The CFR Cost & Freight Incoterms 2020 is the first of the C group, the category of Incoterms also known as Group C Shipping Contracts (technical name), but more informally also as confusing and contradictory because of the distinction between delivery and transportation that occurs under these provisions (for more about the C group Incoterm, you can refer to our article How to deal with Group C Shipping Contracts).
CFR Cost & Freight: one of the original Incoterms
CFR Cost & Freight, along with the CIF Cost, Insurance and Freight, was among the original Incoterms published by the ICC in 1936 (at the time called C&F); therefore, it was not meant for containerized goods, because the container was invented only in the 1950s, and was intended only for ocean or inland waterway transport, like many Incoterms of the time, since that was the major mode of transportation in international trade.

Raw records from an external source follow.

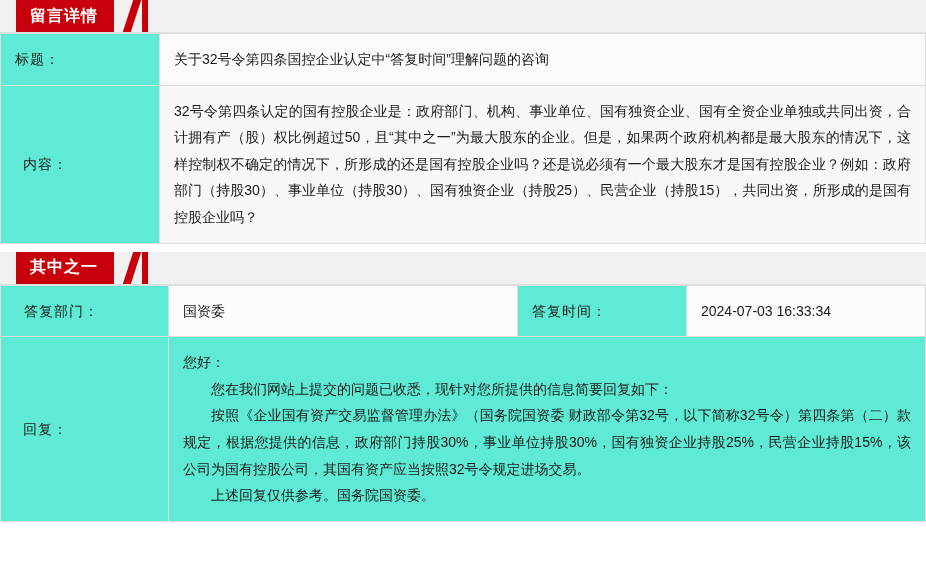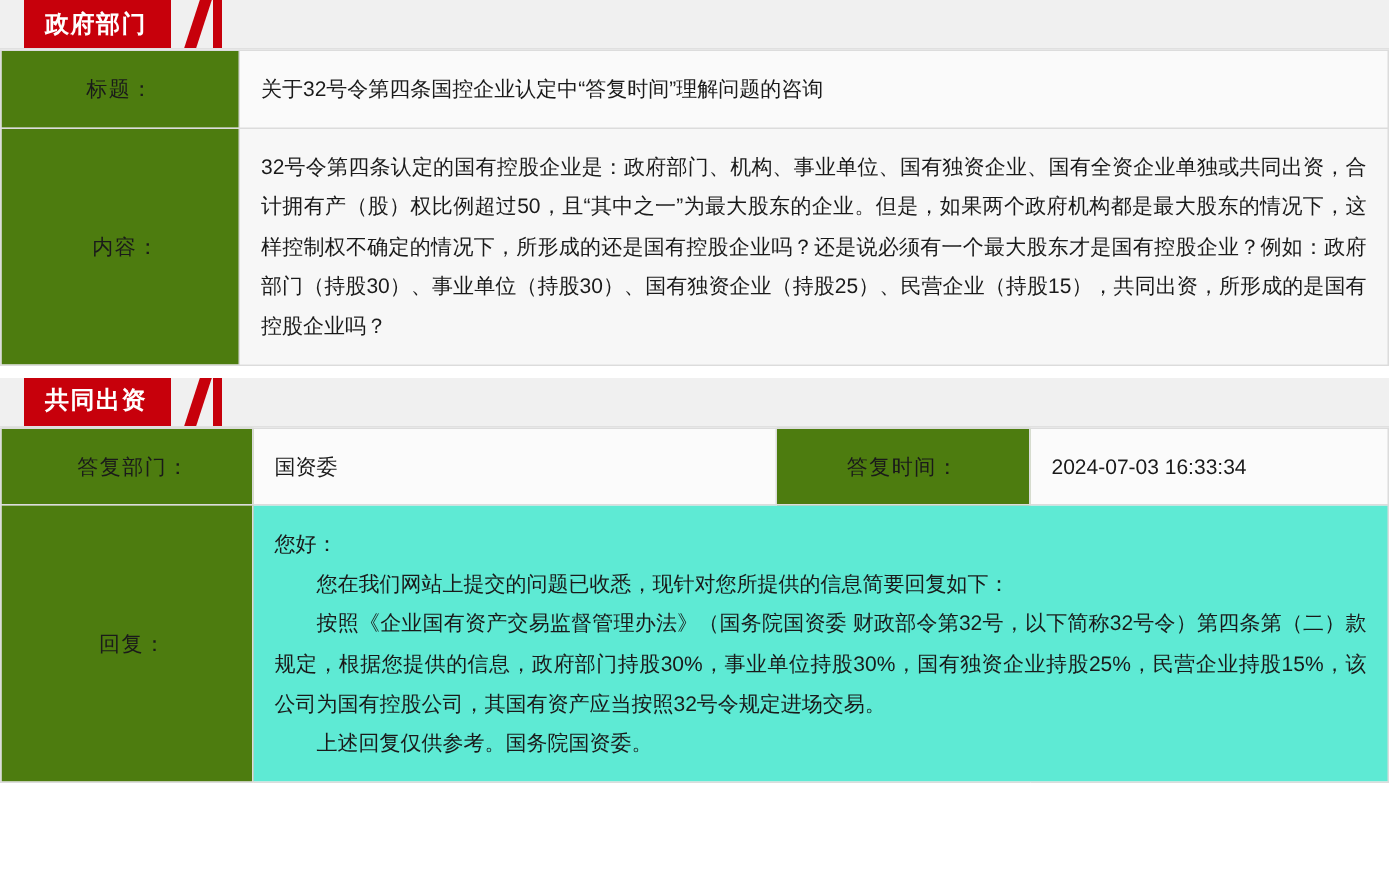--- a/index.html
+++ b/index.html
@@ -122,7 +122,7 @@
 <div class="page">
 
   <div class="section-header">
-    <div class="tab">政府部门</div>
+    <div class="tab">留言详情</div>
     <div class="tab-slash" style="left:128px;"></div>
     <div class="tab-notch" style="left:142px;width:6px;"></div>
   </div>

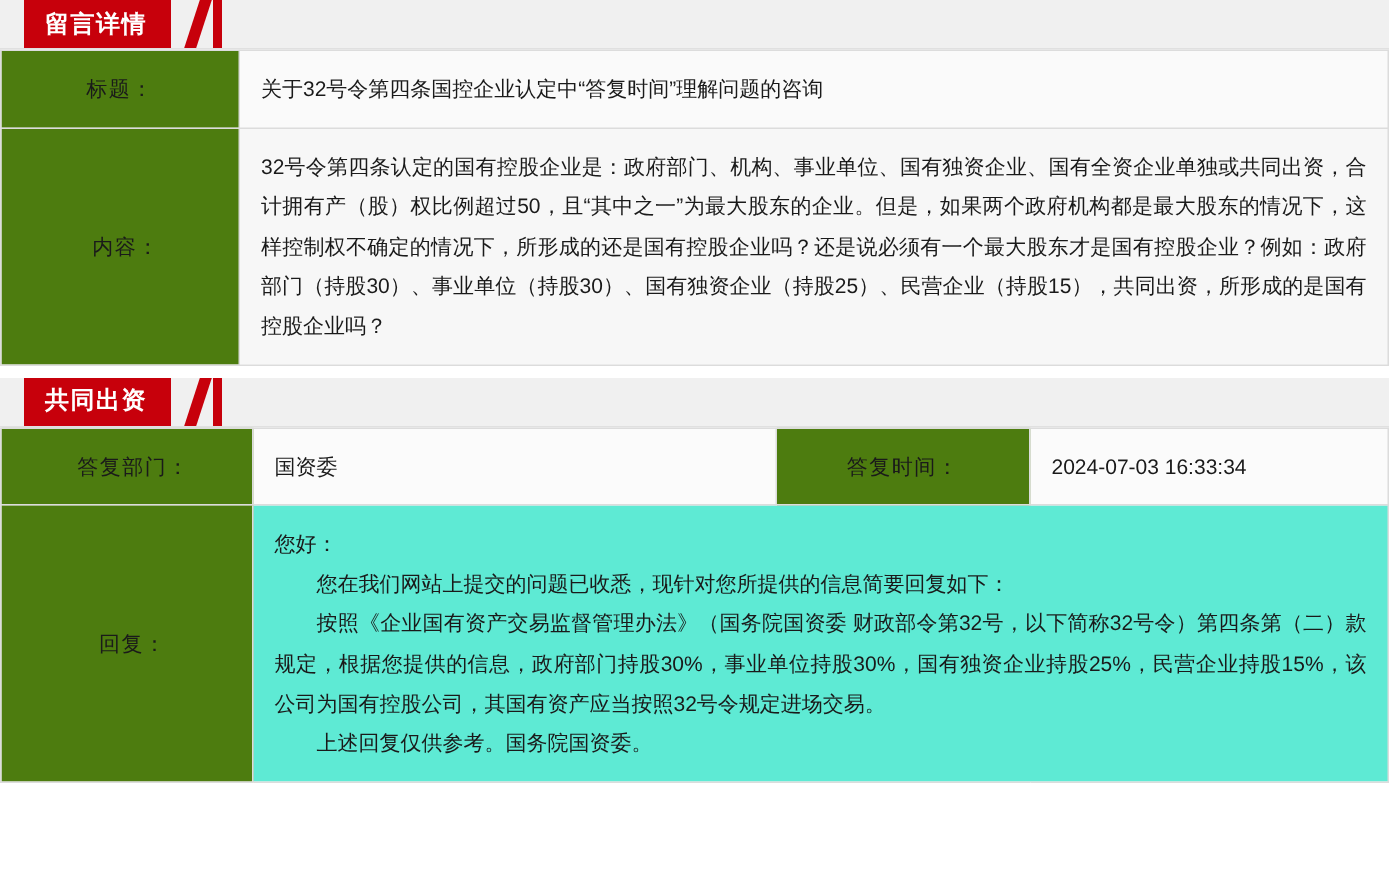--- a/index.html
+++ b/index.html
@@ -74,8 +74,7 @@
     color: #1a1a1a;
   }
   td.label {
-    background: #4d7c0f;
-    text-align: center;
+    background: #5eead4;
     width: 130px;
     color: #222222;
     letter-spacing: 1px;

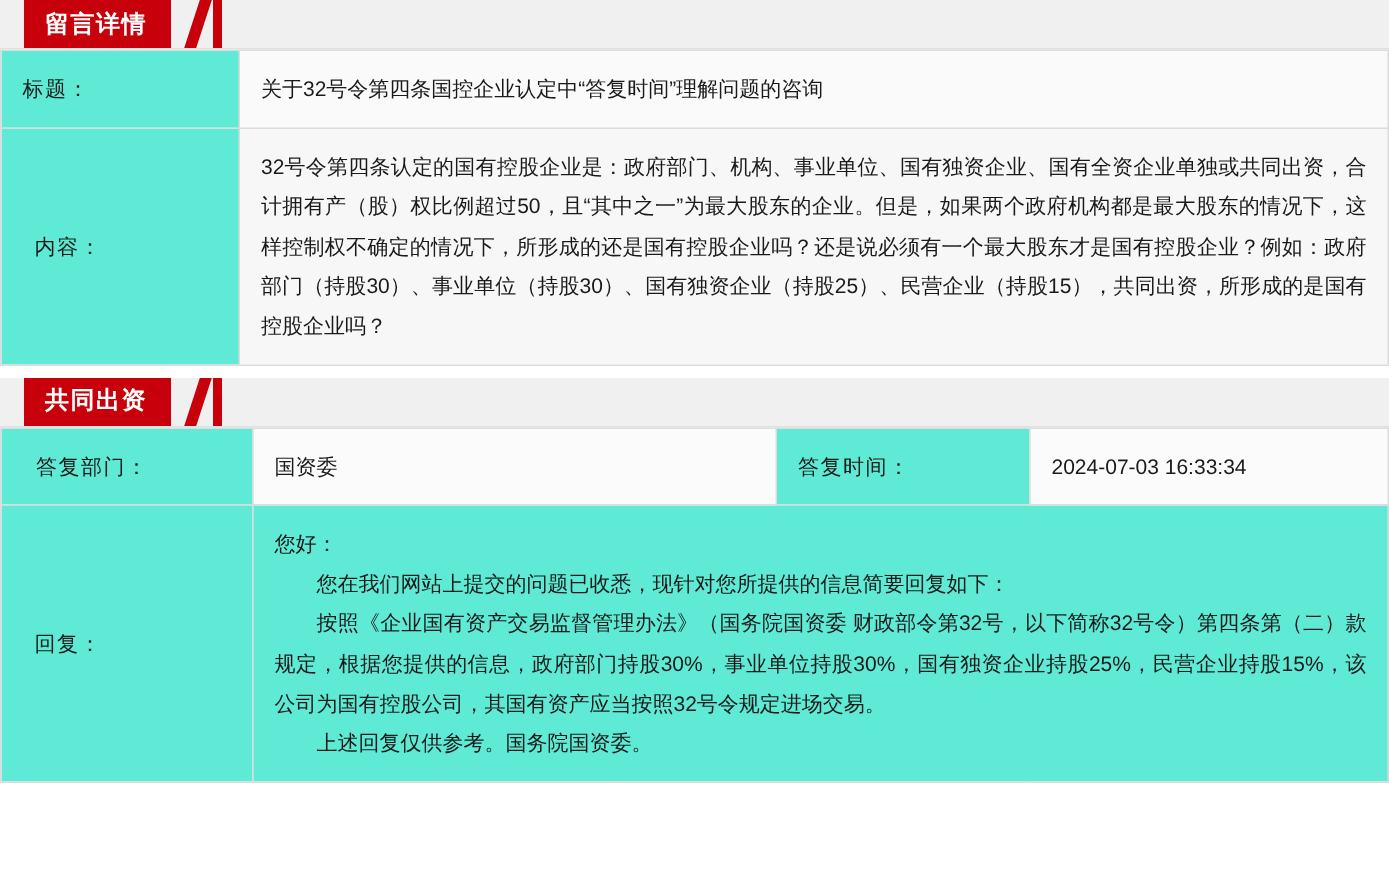--- a/index.html
+++ b/index.html
@@ -142,7 +142,7 @@
   <div class="sep"></div>
 
   <div class="section-header">
-    <div class="tab">共同出资</div>
+    <div class="tab">其中之一</div>
     <div class="tab-slash" style="left:128px;"></div>
     <div class="tab-notch" style="left:142px;width:6px;"></div>
   </div>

In fact, CFR is written: CFR Cost & Freight (named port of destination)
We already mentioned the distinction between delivery and transportation under the C group Incoterms; under the CFR Incoterm, the parties must indicate the port of destination, however, that parenthetic indication refers to the transport obligations of the seller, not to the transfer of risk from the seller to the buyer, which occurs at the port of shipment.
To state it more clearly: delivery occurs in the port of shipment when the goods are loaded on board the vessel, but the seller must pay transport costs up to the port of arrival. As a result, the risk shifts to the buyer at the port of shipment.
Delivery vs transportation: a practical example
Let’s make an example: suppose that a South African industrial company buys machinery parts from a manufacturer based in Finland. The machinery is too big, it does not fit into a container, therefore the parties agree that the sale contract be governed under CFR Cost & Freight Incoterms 2020. The machinery will leave Finland from the port of Helsinki and will arrive to South Africa at the port of Durban.
The Incoterm will state: CFR Cost & Freight (Durban).
The parenthetic reference to the port of Durban means that the Finnish seller will have to pay for transportation up to that point. However, since this is a C-group Incoterm, we know that delivery occurs at the port of Helsinki in Finland, when the machinery is loaded on the ship. In practice, after the machinery is loaded on the ship at the port of Helsinki, the Finnish seller is relieved from the risk of loss or damage, which shifts to the South African buyer. Still, the Finnish seller must arrange and pay for transportation of the goods up to the port of Durban.
Substitute CFR with CPT for containerized freight
Now, suppose that the object of the sale in the previous example is not outsized machinery; suppose that the South African firm buys a batch of clothes from an Italian textile manufacturer, i.e. containerized goods. Would the CFR Incoterm still be the provision of choice?
As we wrote also for other Incoterms published before the invention of the cargo, it is not mandatory not to use CFR, or FOB Free On Board for example, for containerized merchandise. However, to carry out the transaction correctly, it is recommendable not to use CFR, but to substitute it with CPT Carriage Paid To as an alternative C-group Incoterm.